It crashed in net/sched/somewhere.

Comment 2 Stephen Hemminger 2006-07-17 10:51:34 UTC
Please send the commands that setup this configuration before the crash.
Obvioush HTB was configured, but then what?
Comment 3 Badalian Slava 2006-07-17 13:59:32 UTC
see
http://bugzilla.kernel.org/show_bug.cgi?id=6322

create_nodes.sh - create main channels
tc_temp_rules.gz - cliens reconfiguration...

create_nodes.sh - run once on startup
tc_temp_rules.gz - generating and run one time in hour.

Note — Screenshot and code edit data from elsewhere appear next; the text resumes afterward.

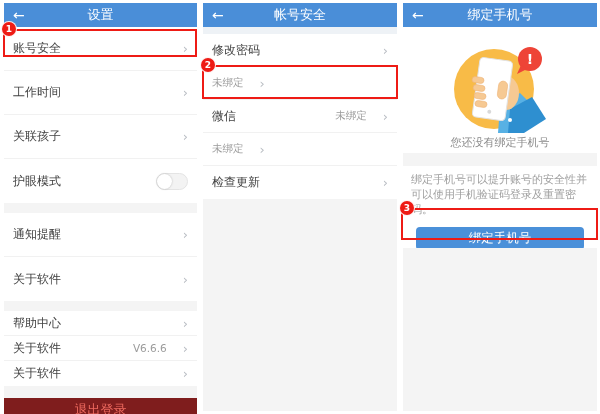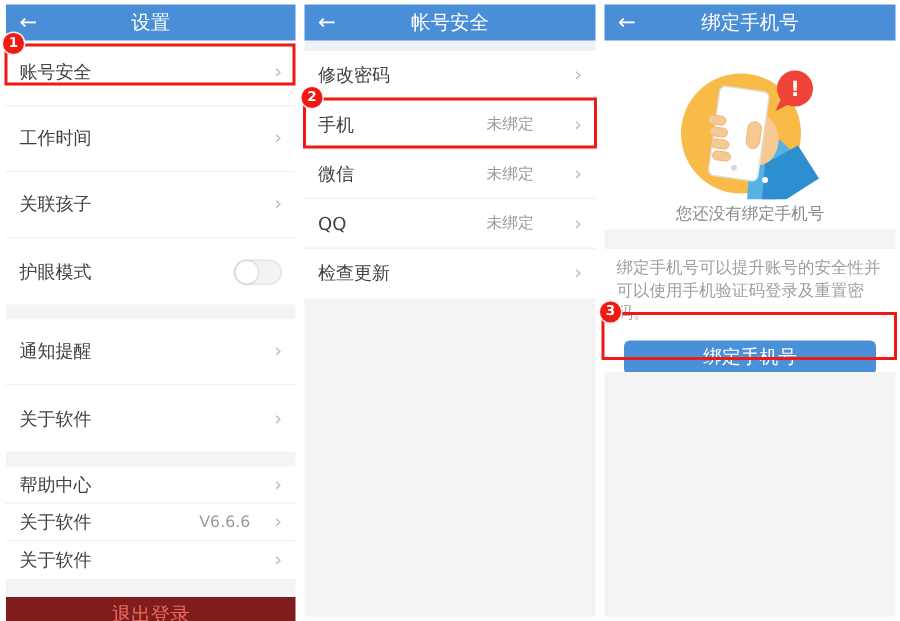"修改密码" .row-m { gap: 11px -> none }
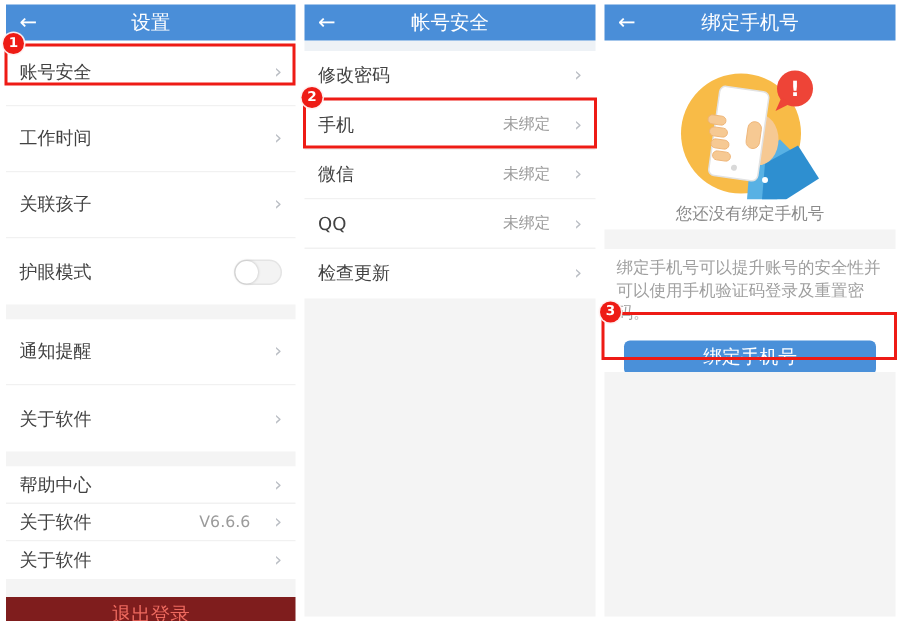"手机" span.lbl { html: <span>手机</span> -> none }
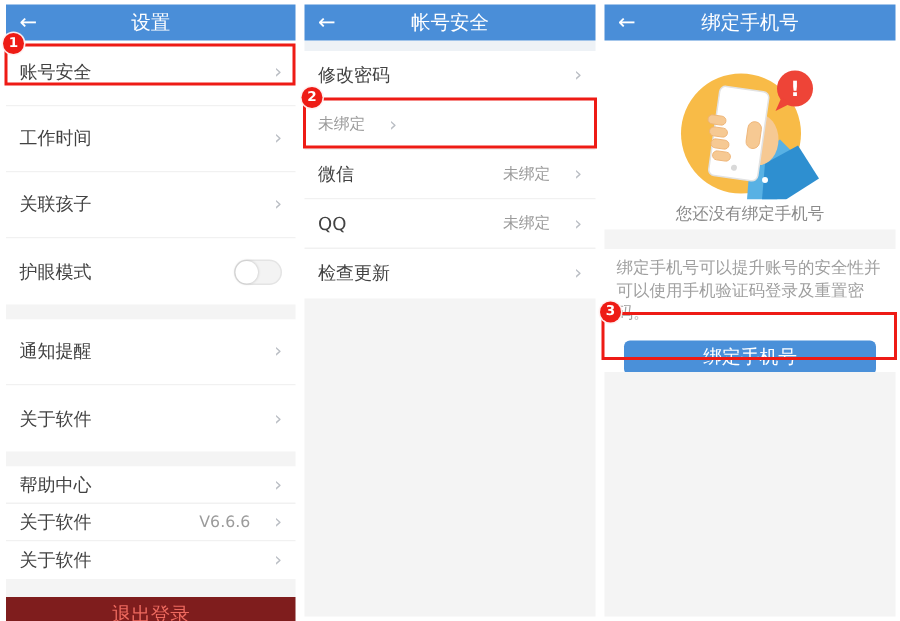"QQ" span.lbl { html: <span>QQ</span> -> none }
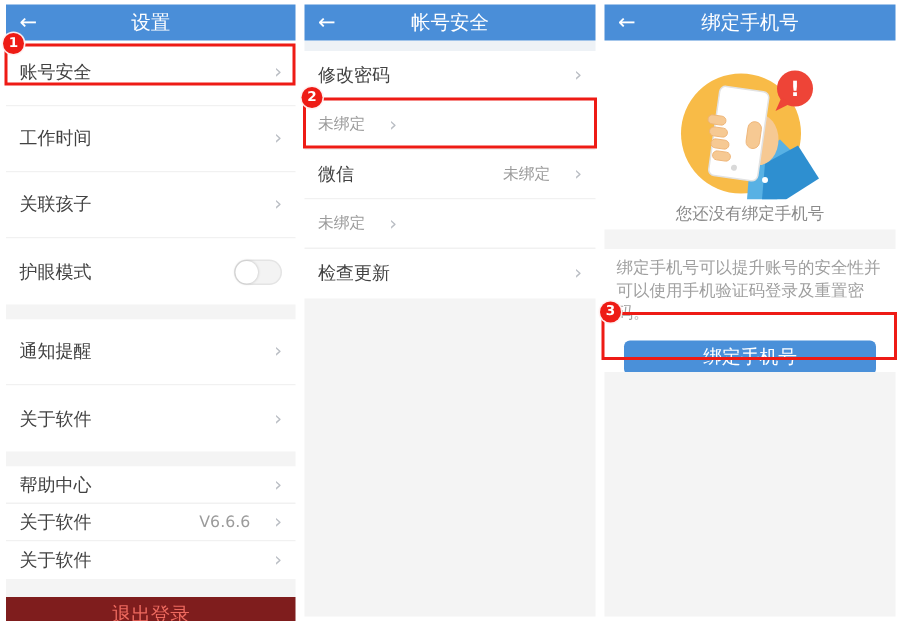"绑定手机号可以提升账号的安全性并可以使用手机验证码登录及重置密码。" .desc-section { font-family: Liberation Serif, serif -> none }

crash (and oops) in command like
tc filter del dev ethX protocol ip parent 1:0 prio 5 handle X:XX:XX u32

Anytime on different rules but all time its "tc filter del". Uptime before bug
release 1-10 days. Can't find system to duplicate bug... its random. =(

process "tc filter del" freeze and i can't kill it! (-9 not work)... can reboot
computer... init script freeze.... only work "reboot -n -f"
Comment 4 Stephen Hemminger 2006-08-01 14:11:27 UTC
Created attachment 8670 [details]
change htb to use explicit RCU

This patch changes HTB to use RCU. It really is overkill, since the whole qdisc
is covered by a device lock and RTNL mutex. But it is a possiblity to test.
Comment 5 Stephen Hemminger 2006-08-02 15:45:10 UTC
Code submitted for 2.6.19, the rbtree wasn't being initilized.
Comment 6 Stephen Hemminger 2007-02-23 15:35:07 UTC
This should be fixed by 2.6.19 or later. Reopen if you can still
reproduce the problem
Comment 7 Badalian Slava 2007-02-24 04:19:47 UTC
Hello
use 2.6.18... some time (1-2 in week) have reboot (have sysctl param to reboot
on oops and panic)... 
try load 2.6.20... have panic on delete qdisc any run (PC have over 300mbs
traffic... use 2*e1000 ethernet controllers)... if i switch off link from
ethernet - all normal work! On other PC where not have traffic all normal run... =((

i can't get kernel panic code... i need to mashine work all time...
Kernel may dump panic to email, HDD, serial?

I think if tc have system some have iptables-restore to permoment add all rules
to flashed tc it's will very good. =)

Thanks
Comment 8 Natalie Protasevich 2007-07-08 11:41:00 UTC
Any update on this?
Slava, have you tried recent kernels, there were some patches that went in recently, can you try 2.6.22-tc7?
Thanks.
Comment 9 Stephen Hemminger 2007-12-10 17:02:01 UTC
*** Bug 8971 has been marked as a duplicate of this bug. ***
Comment 10 Badalian Slava 2008-01-28 22:52:31 UTC
In last kernels all work fine for me... i think need close this bugreport... thanks all...